> What is being asked
Leave out the pictures, and reproduce exactly the lines from the line containing "providing accurate metadata." through the final line of the entries.

Modification records
+---+
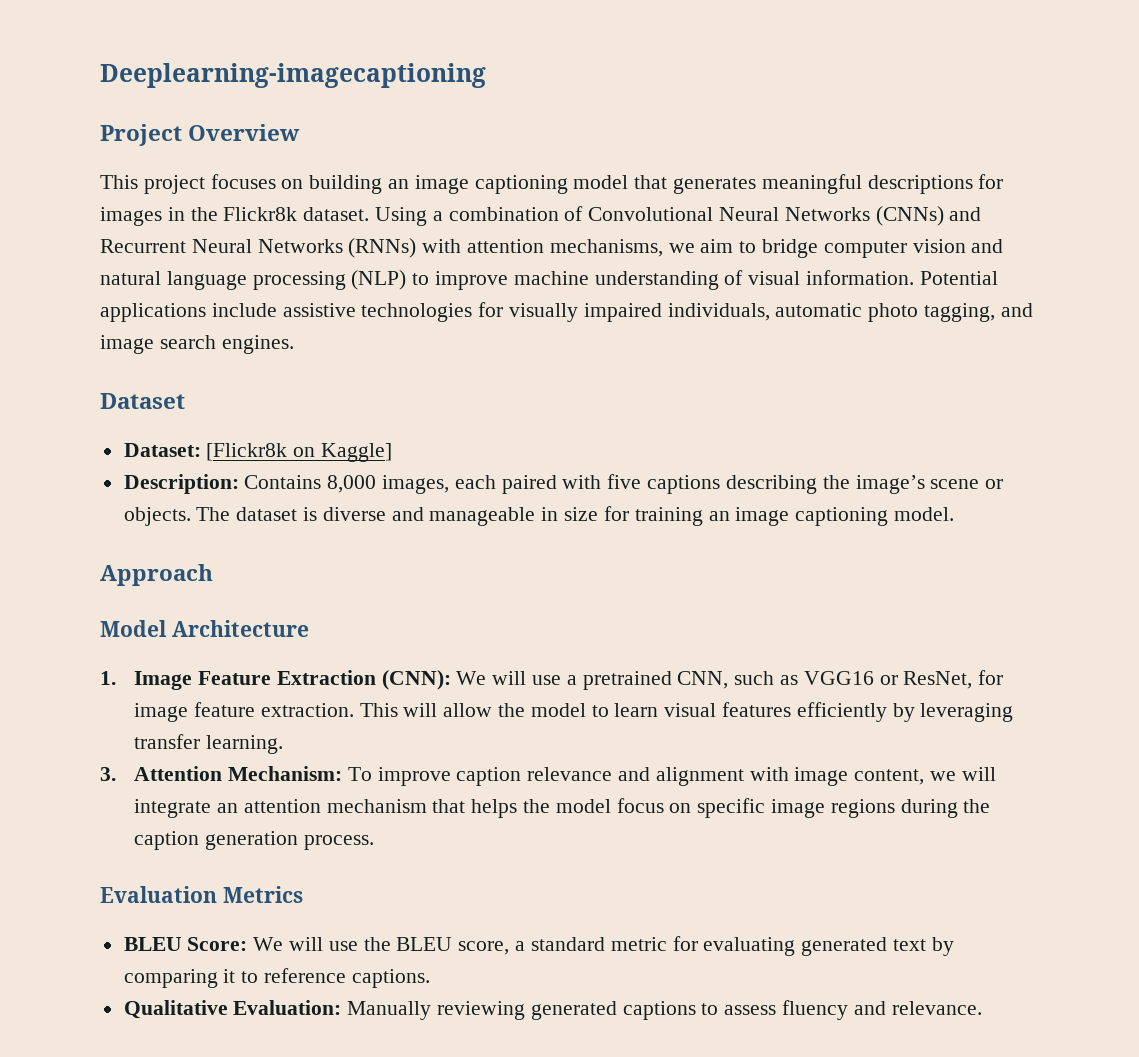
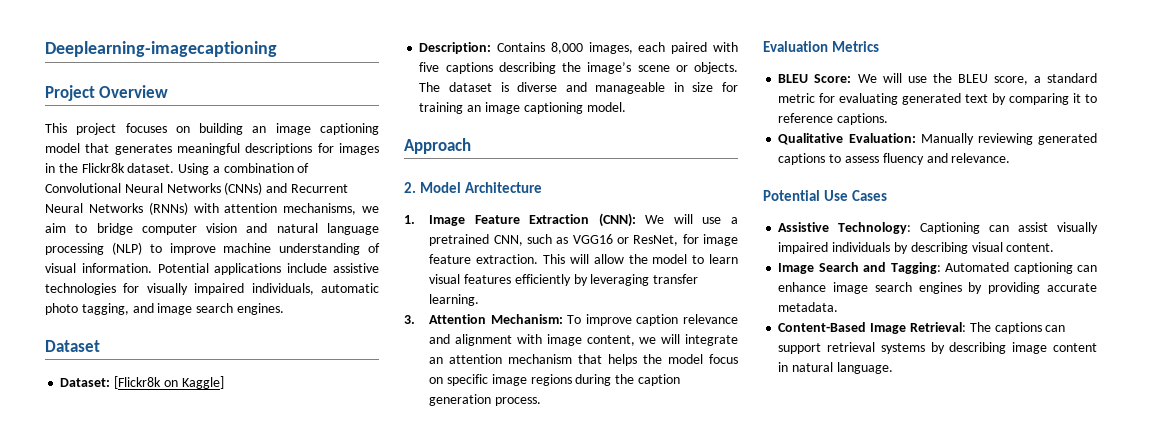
- Model Architecture
+ 2. Model Architecture
+ Potential Use Cases
+ Assistive Technology: Captioning can assist visually impaired individuals by describing visual content.
+ Image Search and Tagging: Automated captioning can enhance image search engines by providing accurate metadata.
+ Content-Based Image Retrieval: The captions can support retrieval systems by describing image content in natural language.

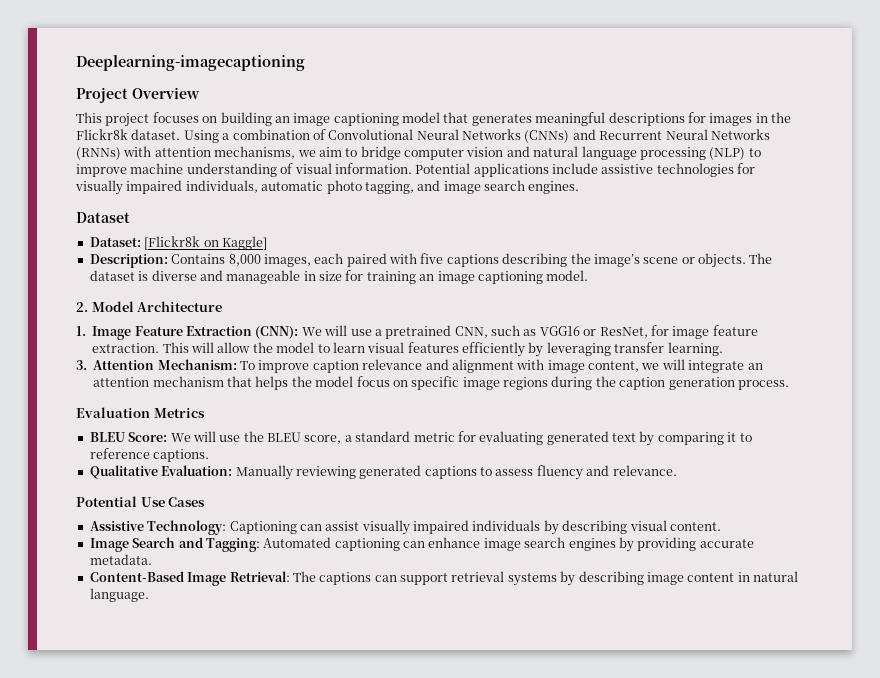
- Approach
+---+
> Written answer
+ Image Search and Tagging: Automated captioning can enhance image search engines by providing accurate metadata.
+ Content-Based Image Retrieval: The captions can support retrieval systems by describing image content in natural language.

- Approach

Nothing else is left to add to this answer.